→ EXERCISE
Images appear in the records below; leave them out and repeat everything else exactly.

→ DATA TO EXAMINE
··········

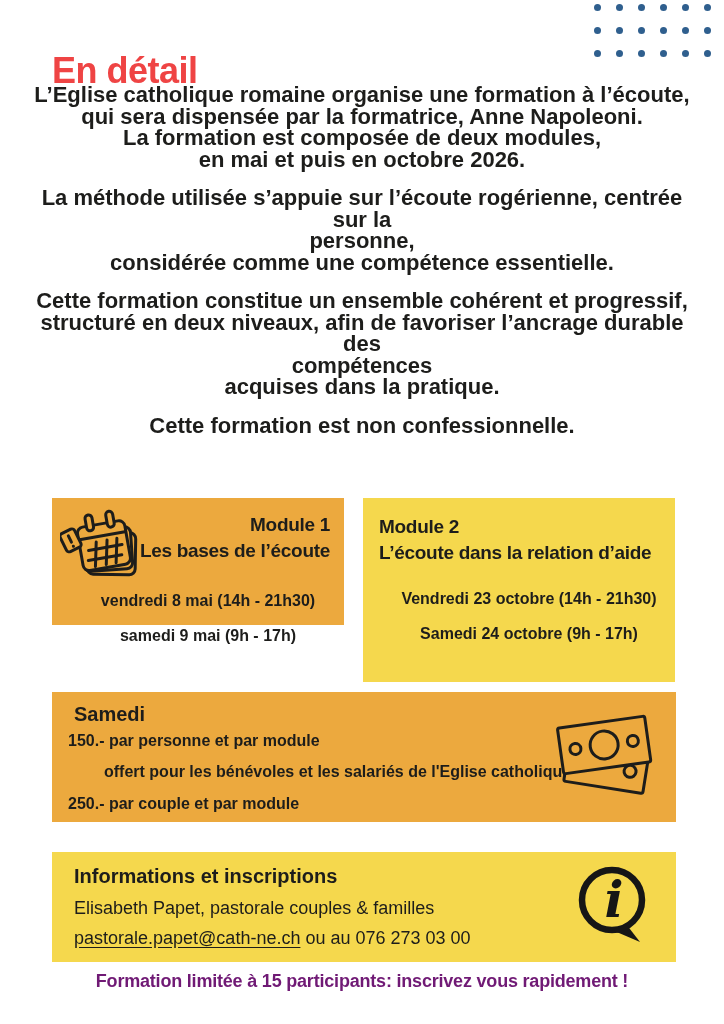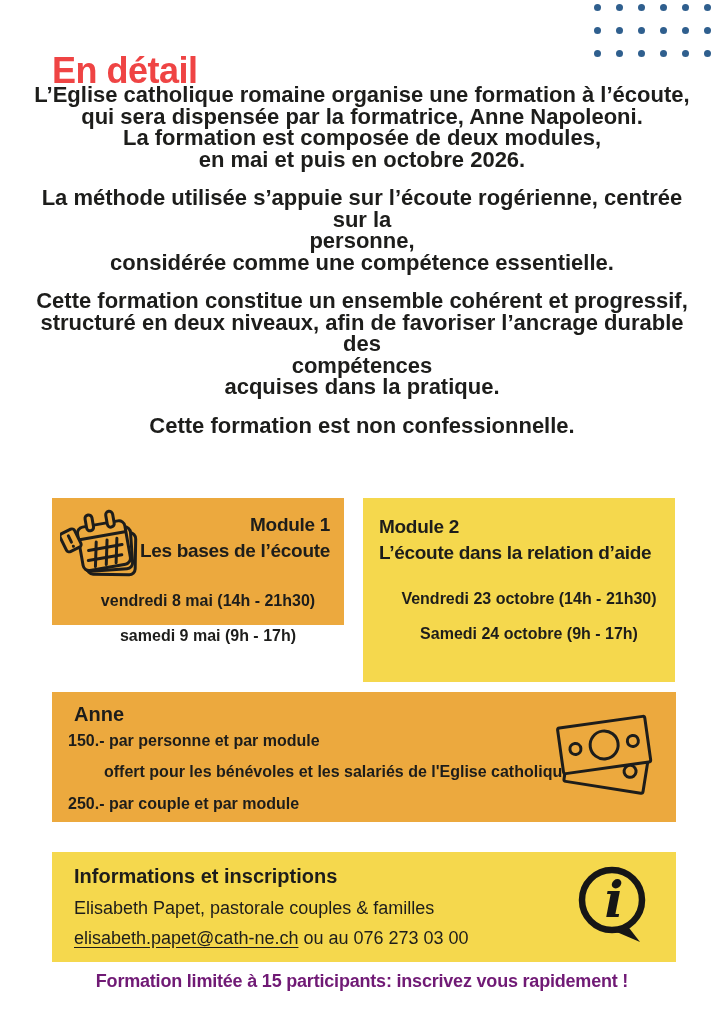"Anne" div.fees-title { text: Anne -> Samedi }
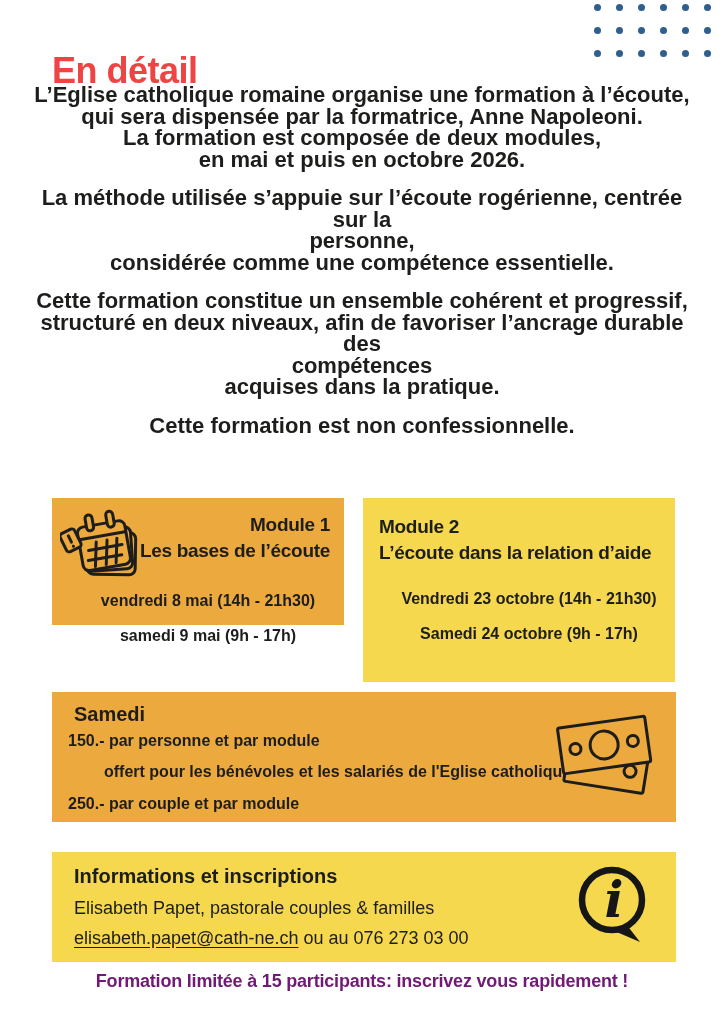"elisabeth.papet@cath-ne.ch" span.email { text: elisabeth.papet@cath-ne.ch -> pastorale.papet@cath-ne.ch }
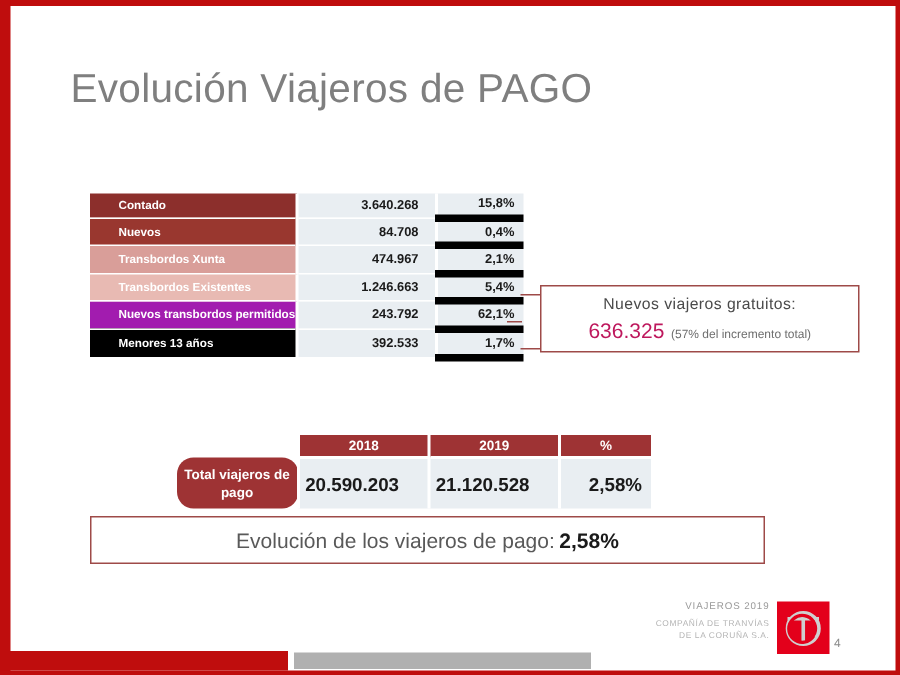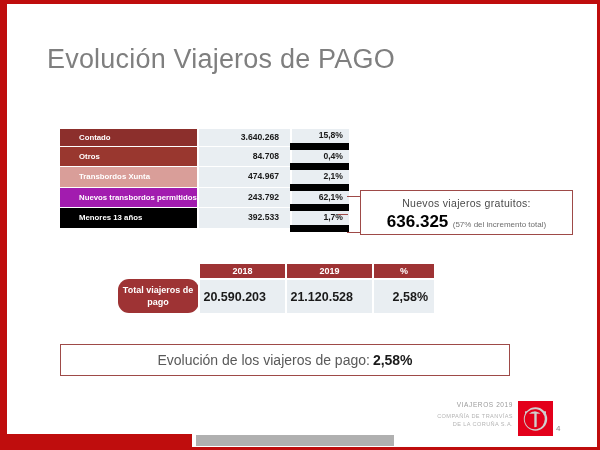"15,8%" .tbl-breakdown td.pct { border-bottom: 7px solid #000000 -> 5px solid #000000 }
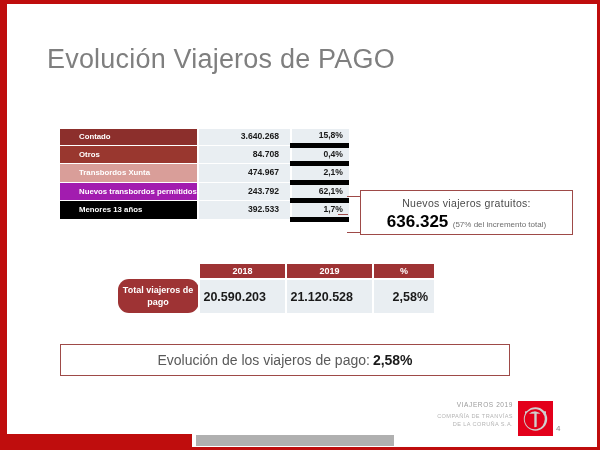"Otros" td.lbl { text: Otros -> Nuevos }
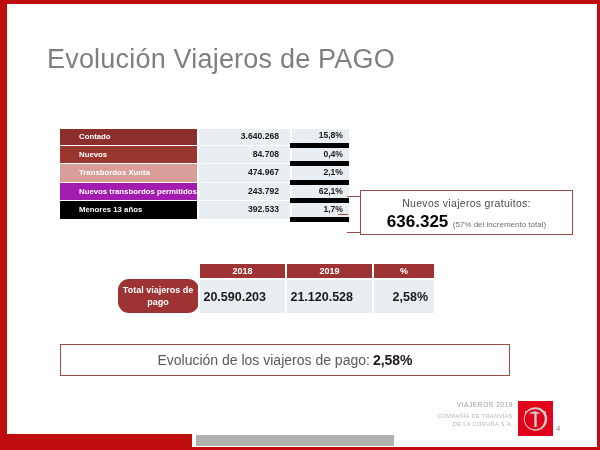"Transbordos Existentes" tr { html: none -> <tr> <td>Transbordos Existentes</td> <td>1.246.663</td> <td>5,4%</td> </tr> }
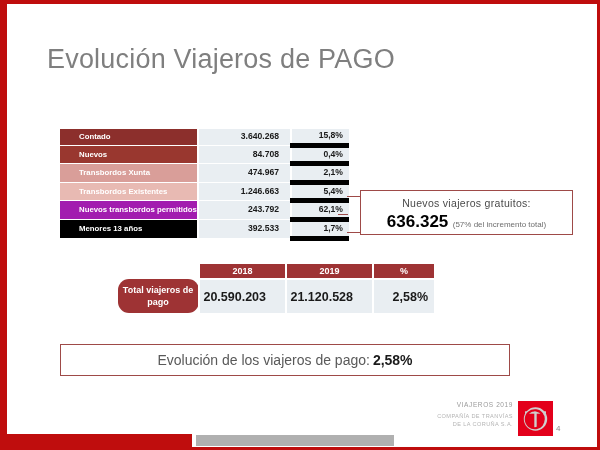"636.325" .callout .big { color: #000000 -> #be185d; font-size: 17px -> 14px; font-weight: bold -> normal }
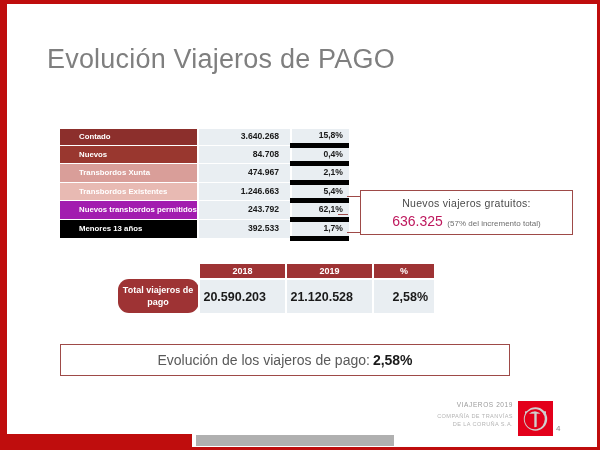"2018" .tbl-total { top: 264px -> 290px }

··········

→ EXERCISE RESPONSE
"Anne" div.fees-title { text: Anne -> Samedi }
"elisabeth.papet@cath-ne.ch" span.email { text: elisabeth.papet@cath-ne.ch -> pastorale.papet@cath-ne.ch }
"15,8%" .tbl-breakdown td.pct { border-bottom: 7px solid #000000 -> 5px solid #000000 }
"Otros" td.lbl { text: Otros -> Nuevos }
"Transbordos Existentes" tr { html: none -> <tr> <td>Transbordos Existentes</td> <td>1.246.663</td> <td>5,4%</td> </tr> }
"636.325" .callout .big { color: #000000 -> #be185d; font-size: 17px -> 14px; font-weight: bold -> normal }
"2018" .tbl-total { top: 264px -> 290px }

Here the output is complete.